Le Qatar est aujourd'hui le croque-mitaine préféré de tous, responsable de tous les maux islamistes auxquels sont confrontés les alliés de l'Amérique au Moyen-Orient. Il y a des raisons de se plaindre étant donné que le Qatar offre refuge et aide aux Frères musulmans, y compris le groupe terroriste désigné par les États-Unis Hamas, et soutient les milices salafistes en Syrie qui travaillent soit avec le Front al-Qaïda, soit avec des membres d'Al-Qaïda. Certains citoyens du Qatar ont également financé des groupes terroristes désignés par les États-Unis. Mais l'accusation récente (et plus tard réitérée) d'un ministre allemand selon laquelle le l'État du Qatar finance directement l'État islamique n'a aucun fondement basé sur des connaissances accessibles au public. Jusqu'à ce que la communauté du renseignement américaine dise le contraire, la critique du Qatar pour le financement des islamistes devrait exclure l'État islamique.
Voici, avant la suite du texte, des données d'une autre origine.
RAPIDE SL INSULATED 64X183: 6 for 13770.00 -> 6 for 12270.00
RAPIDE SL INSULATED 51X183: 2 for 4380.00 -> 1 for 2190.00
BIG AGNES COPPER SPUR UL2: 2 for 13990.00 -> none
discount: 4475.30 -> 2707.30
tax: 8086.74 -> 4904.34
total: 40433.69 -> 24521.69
4. Le soi-disant califat a été créé en juin.

Le calife autoproclamé Ibrahim a peut-être officiellement déclaré le rétablissement du califat en juin 2014, mais le groupe a laissé entendre depuis sa fondation en 2006 de l'État islamique en Irak que le califat était déjà établi. Parce que le groupe savait que sa revendication serait controversée au sein de la communauté djihadiste à l'époque, il a choisi le nom ambigu de l'État islamique en Irak pour communiquer son intention tout en maintenant un déni plausible. Le terme dawla, traduit par État aujourd'hui, est aussi le nom du plus grand califat de l'Islam, le Dawla `Abbasiyya. L'État islamique était en Irak mais pas en Irak, indiquant que l'État n'était pas contigu à l'Irak et ne se limiterait pas toujours au pays de ce nom.



5. Il existe une solution simple, évidente et rapide au problème de l'État islamique.
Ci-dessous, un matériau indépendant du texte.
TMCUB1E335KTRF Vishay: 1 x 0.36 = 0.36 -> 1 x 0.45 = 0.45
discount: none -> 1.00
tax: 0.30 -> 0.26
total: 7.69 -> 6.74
Comme Brian Fishman, membre de la New America Foundation, s'en prend à merveille dans son cri de cœur blasphème la semaine dernière, les camps pro et anti-intervention aux États-Unis ont utilisé arguments simplistes et mal informés pour soutenir leurs politiques préférées en Syrie et maintenant en Irak. Mais même ceux qui proposent une analyse politique complexe et éclairée comme Brian ne peuvent pas proposer une recommandation politique claire. Pas d'accord avec la politique syrienne d'Obama (je le suis) mais ne prétendez pas que les alternatives sont évidentes ou fonctionneraient nécessairement mieux.